外伝1 心に花を咲かせて
レナトは、セシリアの好きな人は、人を殺す仕事をしている。
人を殺す仕事をしているレナトの手は、いつも冷たいの。でも、手が冷たいのは心があったかい証拠だから、セシリアはそんなことを気にしたことがない。セシリアはね、レナトが本当はとっても優しい人だって知ってるから、レナトのこと、怖くないよ。
今日もベッドの上で二人並んで、手を繋いで思うの。レナトの指は冷たいけれど、こうしている間だけ、レナトの頭の中はセシリアで一杯になればいいって。
セシリアの孤独は、レナトじゃなきゃ満たせないの。
レナトの罪は、セシリアじゃなきゃ赦せないの。
だから、一生セシリアを閉じ込めてよ。レナトの手で、セシリアを一生抱きしめていてほしいの。それくらい、愛してる。レナトはセシリアを愛してくれると言った。一番に愛してくれるって。だからセシリアも、レナトを愛しているし、このまま永遠に閉じ込められてもいいって思ったの。
レナトのほうが、先に死んでしまうだろう。人間の寿命は七〇年もあれば立派なほうだ。セシリアは、二〇〇年生きる。この差はどうしても埋められない。セシリアは、レナトがいなくなったあと、どうやって生きていけばいいんだろう。そんな不安に駆られることもある。
セシリアは、レナトを忘れて生きていけるのかな。そっと窓の外を見たら、雨がさらさらと音をたてて降っていた。雨粒が落ちるのと同じスピードで、セシリアの胸も鼓動を打つの。ねえ、どうかレナトもそうであってほしい。セシリアと鼓動までお揃いになってほしいの。一生を添い遂げられないのなら、どうか、今だけでも。
指を絡めるたび、愛といううわごとを綴って遊ぶの。そうしたら、二人の孤独は花を咲かせるから。ねえ、綺麗な花にして。胸にある傷口から流れた血で、真っ赤な花にして。
これは禁じられた遊び。二人だけの秘密。異端者であるセシリアと、異端を裁くレナトの、秘密の遊び。
「レナト、愛してる」
指を握ると、レナトは微笑んでセシリアの手を握り返してくれる。
「僕も、セシリアを愛しているよ」
知ってるよ。だって、レナトの指にセシリアの熱が移っていくのがわかるから。セシリアがレナトを想うほどに、レナトもセシリアを愛してくれるのがわかるから。鼓動が重なるのが、わかるから。
ねえレナト、もしできるのなら、セシリアの胸の中を覗いてよ。そうしたら、レナトへの愛で胸いっぱいに花が咲いているのがわかるから。綺麗な花でいっぱいなの。胸には孤独という傷がついているけれど、その傷口から咲いた花は全部、全部、レナトがくれたもの。
世界がセシリアとレナトを引き裂く前に、見て。セシリアがどれだけレナトのことが好きか、見て。
この恋は永遠じゃないけど──でも、どうか今だけでいいから。重なる鼓動に合わせて咲く花を、見て。

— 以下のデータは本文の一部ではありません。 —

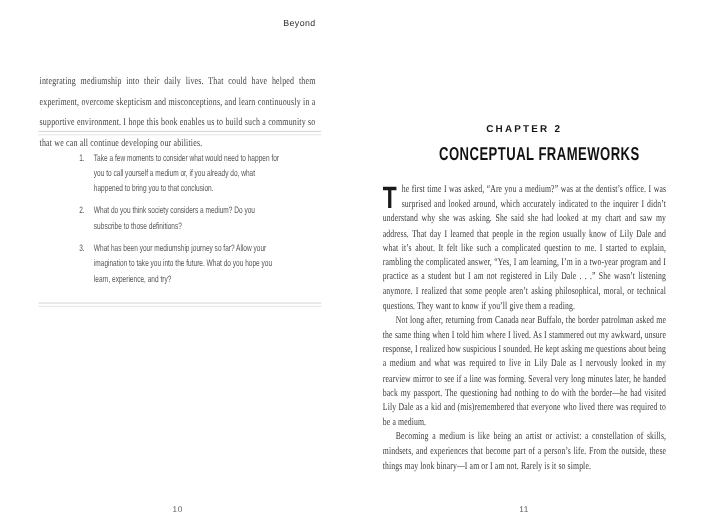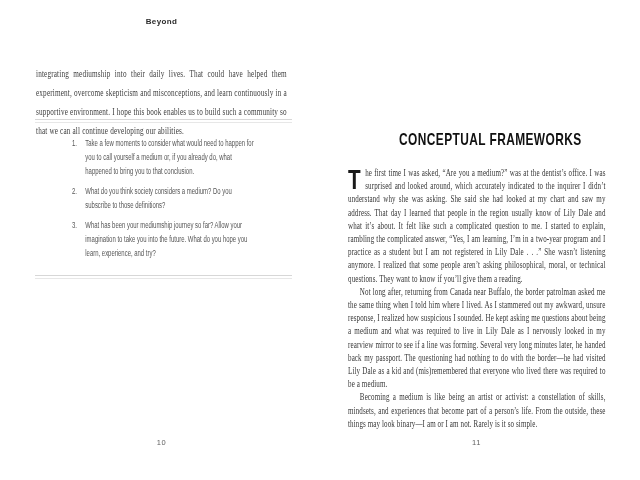--- a/index.html
+++ b/index.html
@@ -21,9 +21,9 @@
   
   .running-head{
     position:absolute;top:17px;left:0;width:100%;
-    text-align:center;
+    text-align:right;
     font-family:"Liberation Sans","DejaVu Sans",sans-serif;
-    font-weight:bold;font-size:8px;letter-spacing:.4px;color:#2c2c2c;
+    font-weight:normal;font-size:8px;letter-spacing:.4px;color:#2c2c2c;
   }
   .left-body{position:absolute;top:33px;left:0;width:251px;margin-top:32px;}
   .left-body .squeeze{width:330px;transform:scaleX(0.76);}

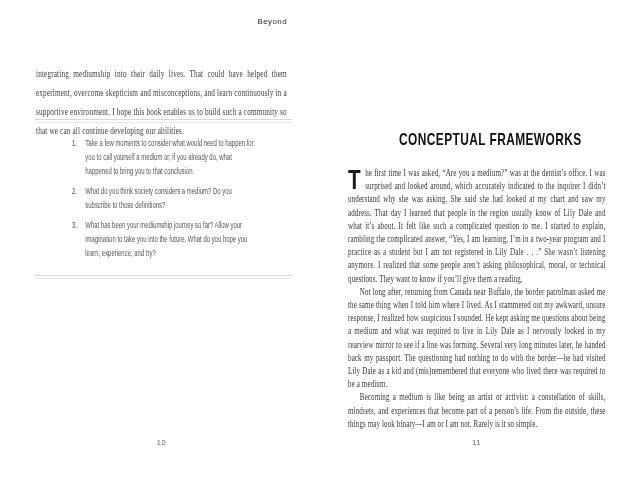--- a/index.html
+++ b/index.html
@@ -134,6 +134,7 @@
 
   <div class="page page-right">
 
+    <div class="chapter-label">CHAPTER 2</div>
 
     <div class="chapter-title">
       <span class="title-inner">CONCEPTUAL FRAMEWORKS</span>

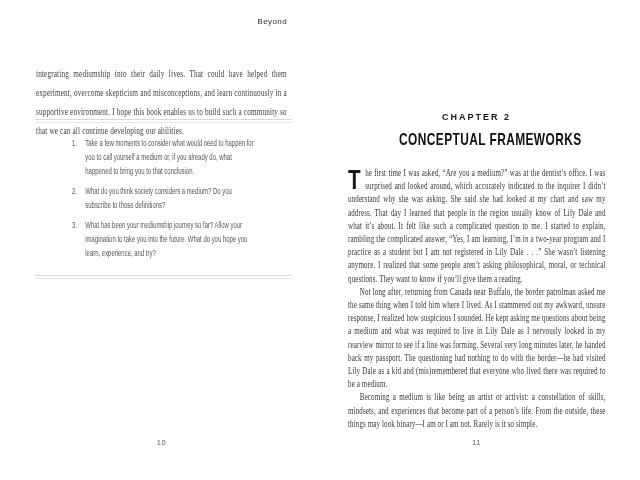--- a/index.html
+++ b/index.html
@@ -50,7 +50,7 @@
   .ex-text{flex:1;width:241px;}
 
   .folio{
-    position:absolute;top:438px;left:0;width:100%;
+    position:absolute;top:458px;left:0;width:100%;
     text-align:center;
     font-family:"Liberation Sans","DejaVu Sans",sans-serif;
     font-size:7.5px;letter-spacing:.5px;color:#606060;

どうか、レナトもそうであってくれればいいと思う。セシリアの鼓動で、レナトの胸についている青痣にも、花を咲かせられたらいいのにって。そうしたら胸に咲いた花を摘んで、花冠を作って遊びたいの。
「レナト、だいすき」
貴方でなきゃ、埋まらない傷を。
私じゃなきゃ、許せない痣を。
ねえ、この雨音の中で、お揃いの鼓動で、綺麗な夢になって。傷も痣も忘れさせて。永遠なんてないから、今だけでいいの。熱を分け合って、冷たい雨の夜を越えさせて。お揃いの夢を見させて。
愛してるの言葉だけで、セシリアの心は軽々と飛んでいける。だから、ねえ、ずっと愛して。世界がセシリアとレナトの手を千切るまで。